* _What you need to do_:
As the answer, give exactly the lines of the records below from the one with "[153,929,179,939] EBS ->" through the one with "(595, 697) none", ends included and pictures left out.

* _Provided records_:
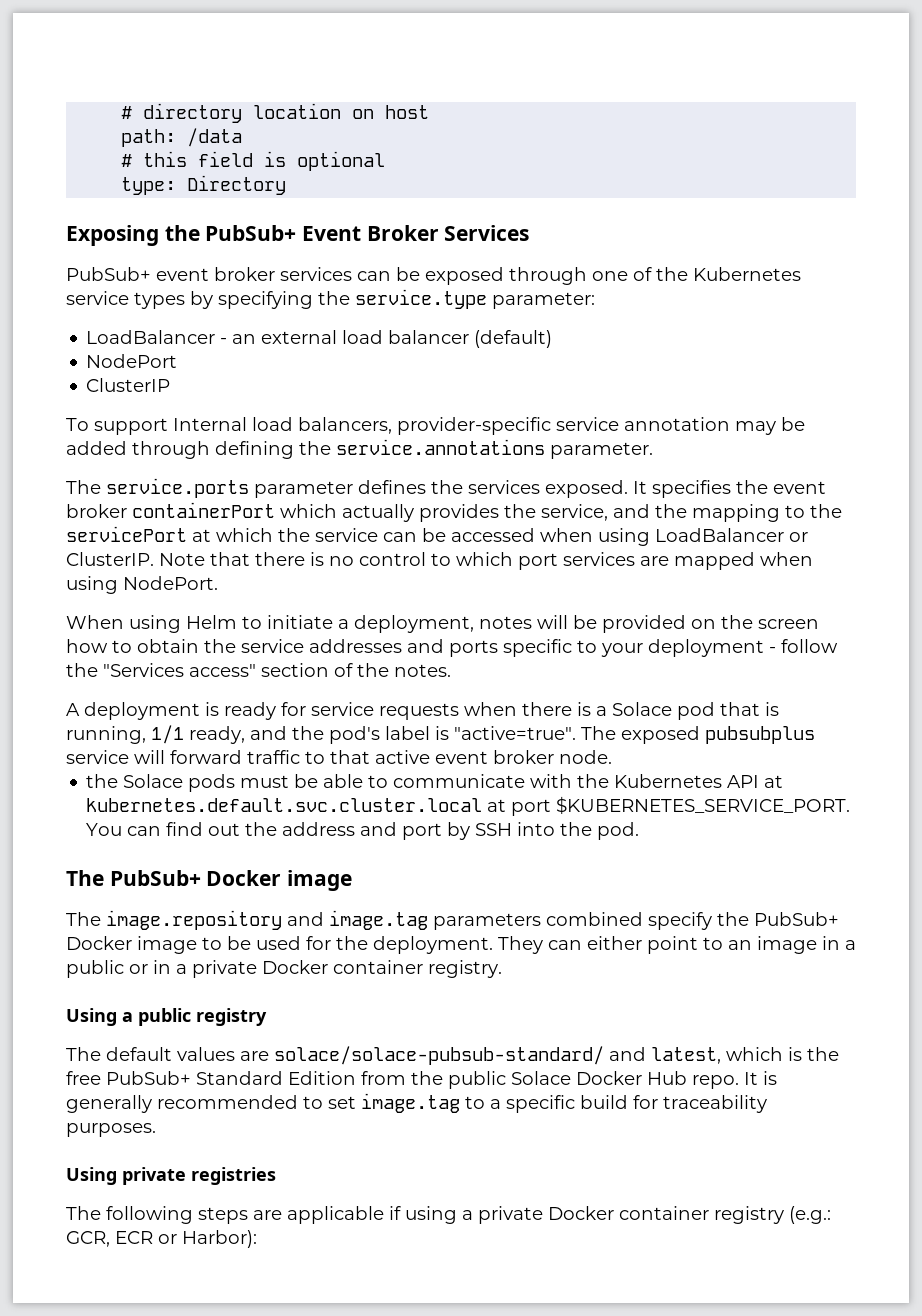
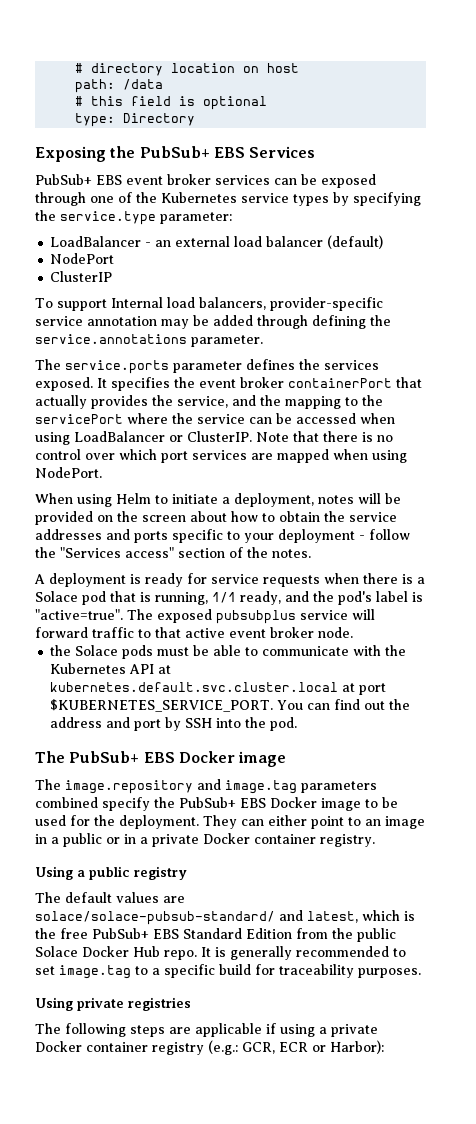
[302,225,439,241] Event Broker -> [213,147,245,158] EBS
(151, 274) none -> [96,175,122,185] EBS
[280,504,337,518] which -> [396,377,422,388] that
[192,528,273,542] at which -> [127,413,168,424] where
[431,553,451,566] to -> [85,453,115,460] over
(819, 624) none -> [190,511,227,522] about
(201, 878) none -> [143,752,175,763] EBS
(839, 919) none -> [240,798,266,808] EBS
(191, 1078) none -> [153,929,179,939] EBS

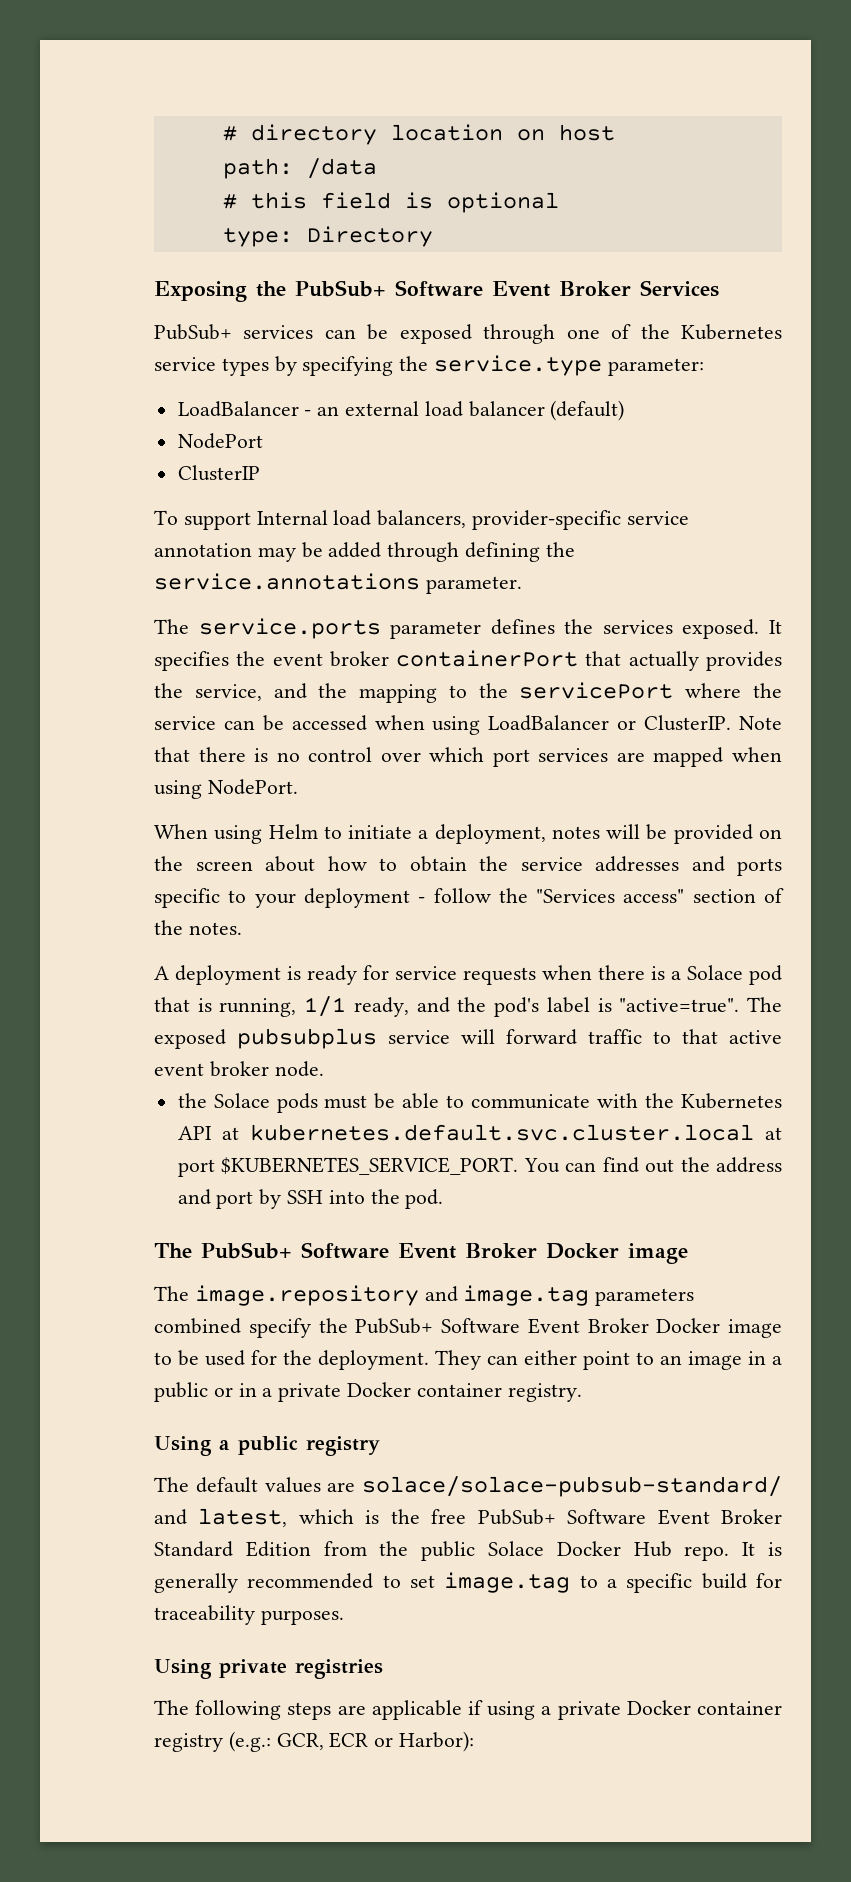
[213,147,245,158] EBS -> [395,280,631,297] Software Event Broker
[96,174,211,185] EBS event broker -> (232, 332) none
[143,752,175,763] EBS -> [301,1242,537,1259] Software Event Broker
[240,798,266,808] EBS -> [441,1318,649,1334] Software Event Broker
[153,929,179,939] EBS -> [567,1509,783,1525] Software Event Broker

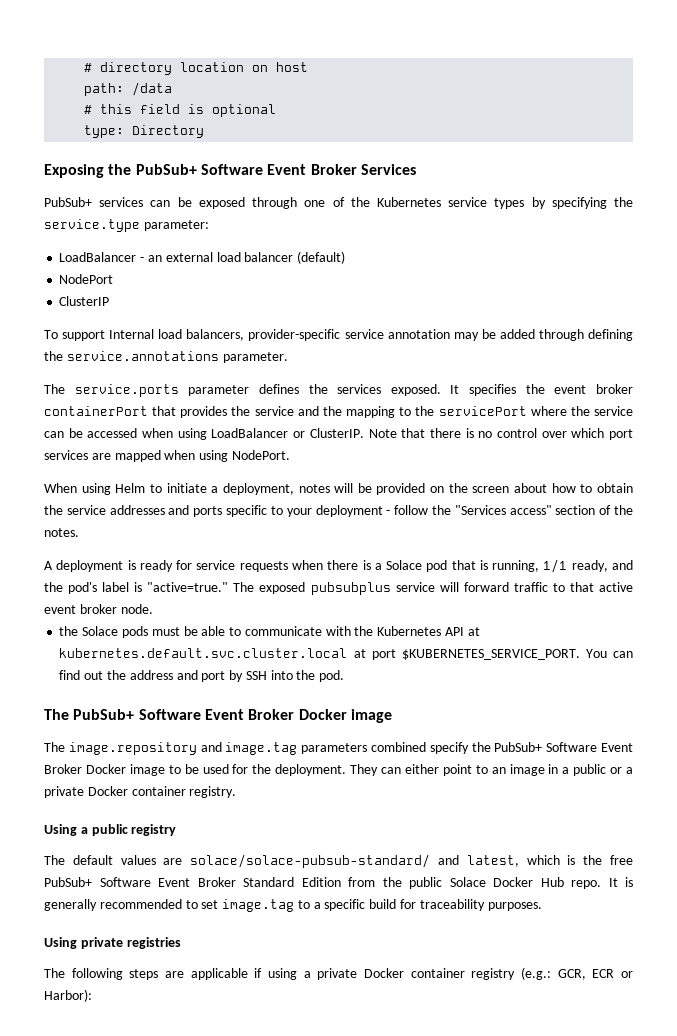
[628,651,699,671] actually -> (177, 411) none
[194,684,262,701] service, -> [254,406,294,416] service
[619,998,740,1013] "active=true". -> [147,582,229,592] "active=true."
[238,1383,257,1397] in -> (623, 770) none

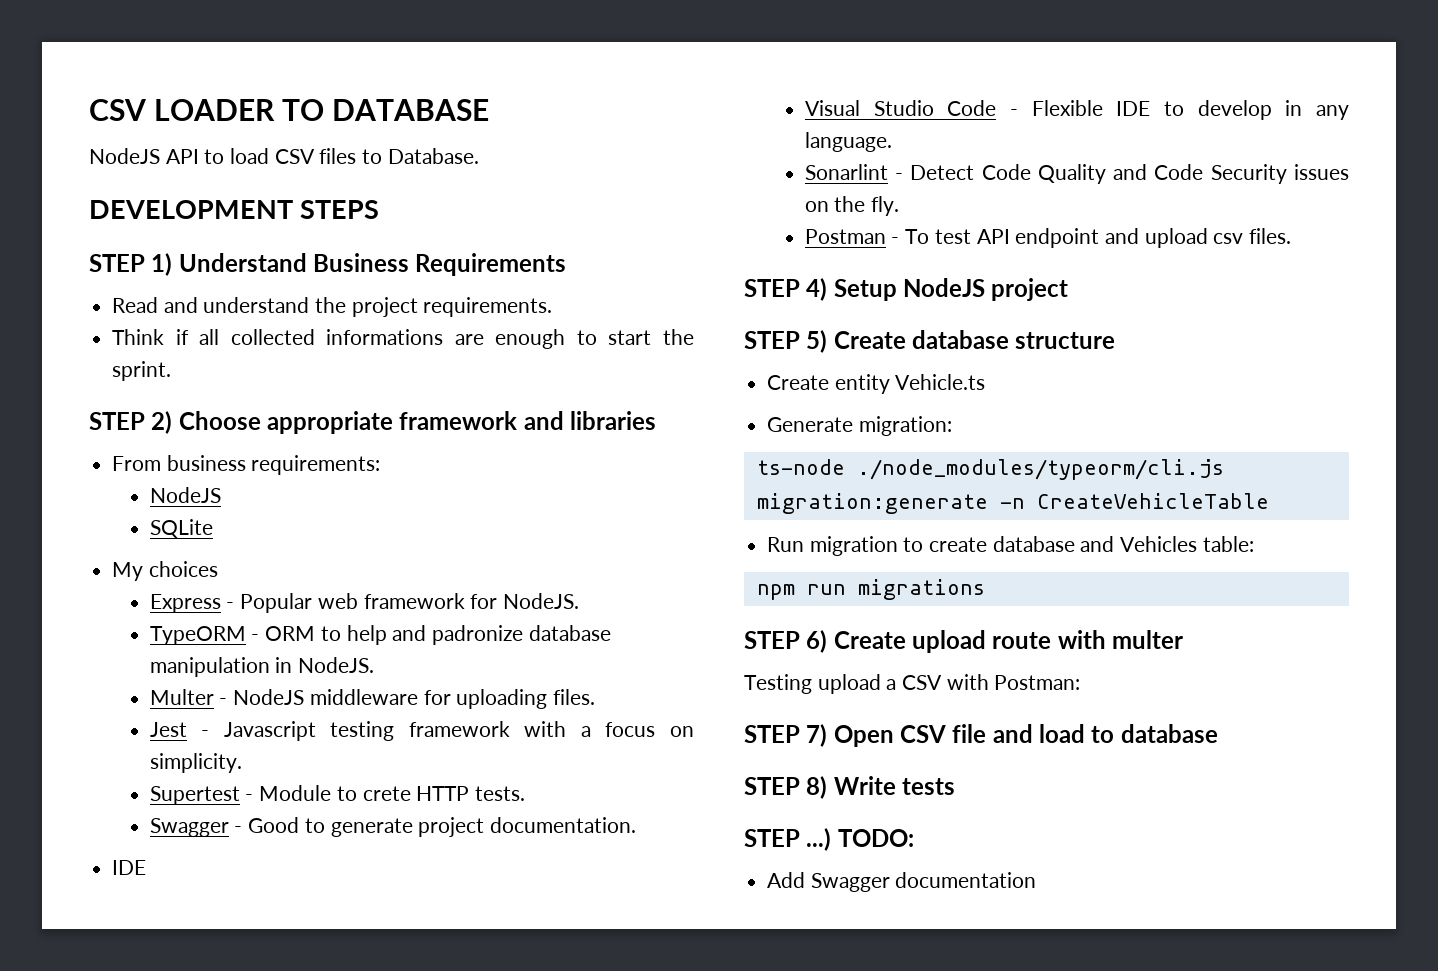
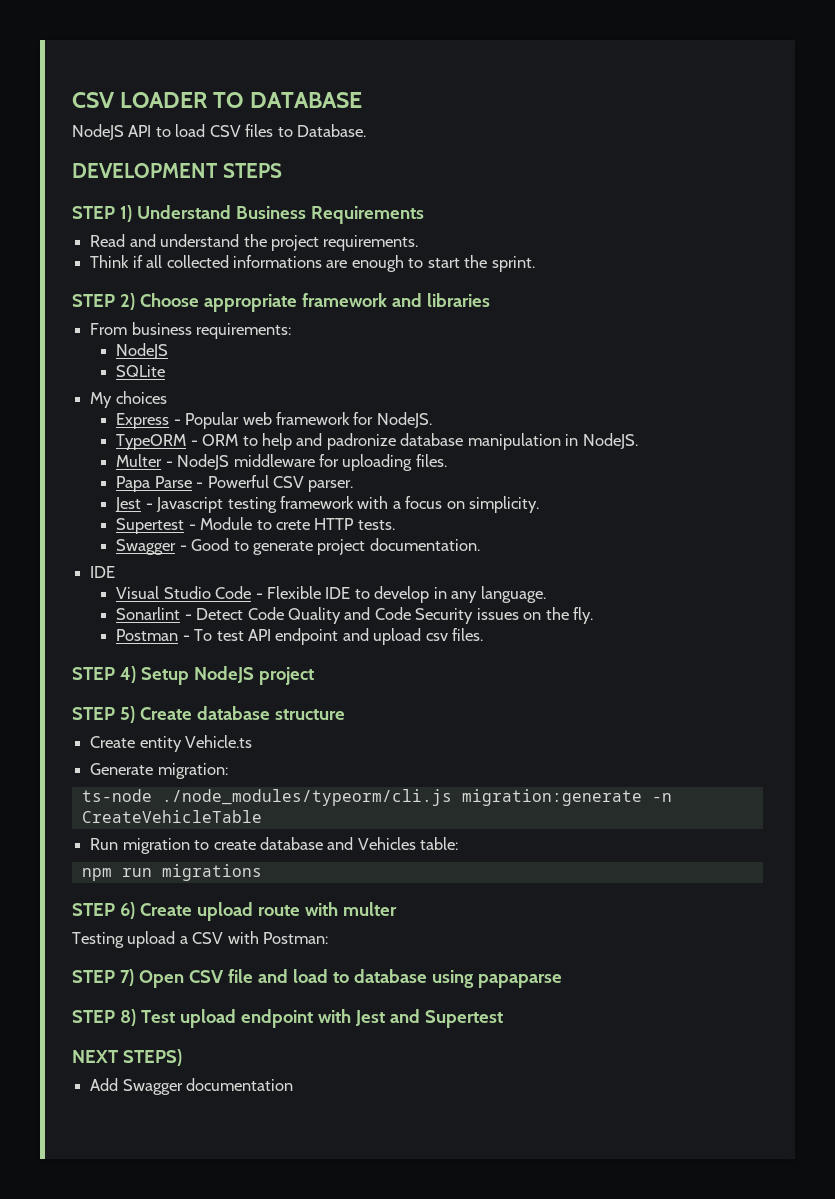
(595, 697) none -> [116,475,354,492] // Papa Parse - Powerful CSV parser.
(1218, 733) none -> [431,970,562,988] using papaparse
[833,776,956,795] [744,828,914,851] Write tests // STEP ...) TODO: -> [140,1009,503,1028] [72,1049,182,1066] Test upload endpoint with Jest and Supertest // NEXT STEPS)

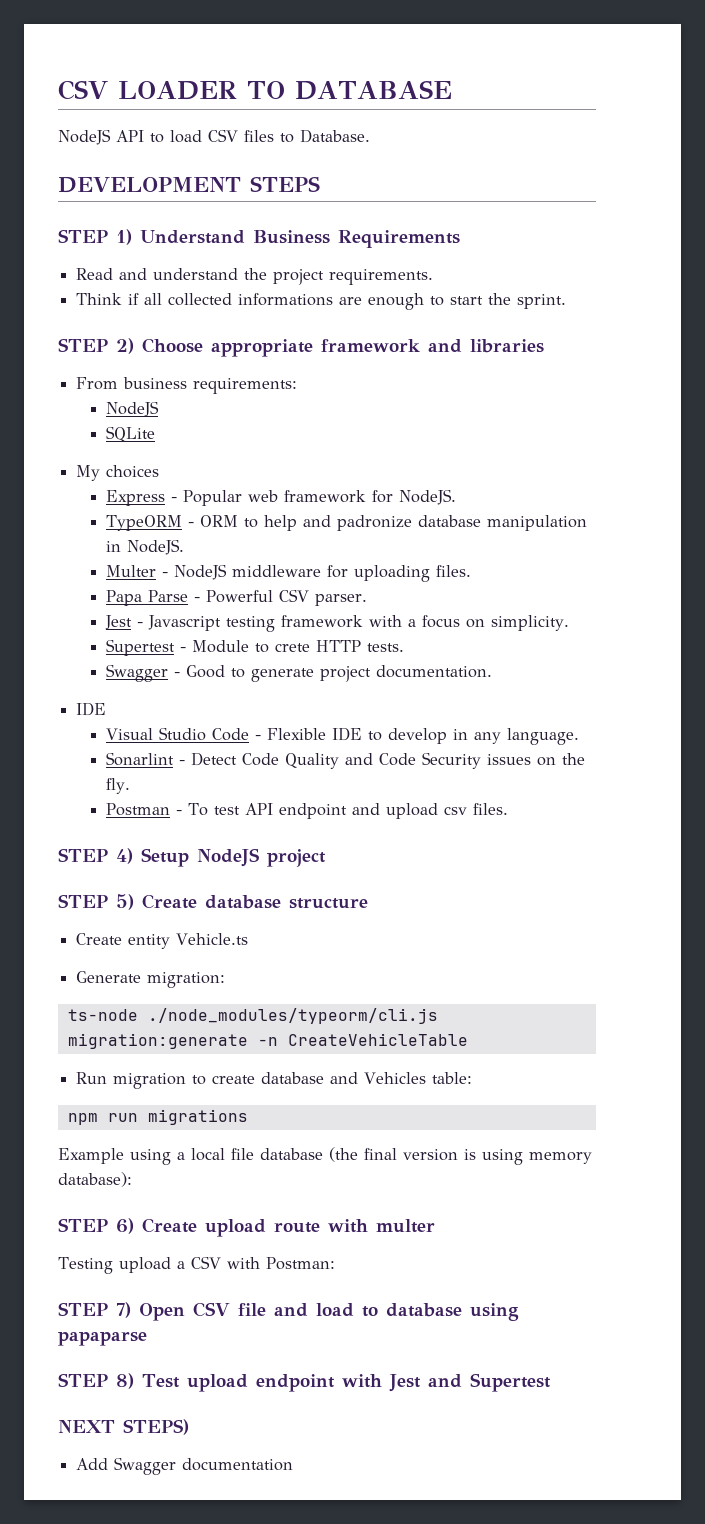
(262, 872) none -> [58,1147,592,1165] [58,1172,132,1187] // Example using a local file database (the final version is using memory database):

* _Output for this task_:
[153,929,179,939] EBS -> [567,1509,783,1525] Software Event Broker

[628,651,699,671] actually -> (177, 411) none
[194,684,262,701] service, -> [254,406,294,416] service
[619,998,740,1013] "active=true". -> [147,582,229,592] "active=true."
[238,1383,257,1397] in -> (623, 770) none

(595, 697) none -> [116,475,354,492] // Papa Parse - Powerful CSV parser.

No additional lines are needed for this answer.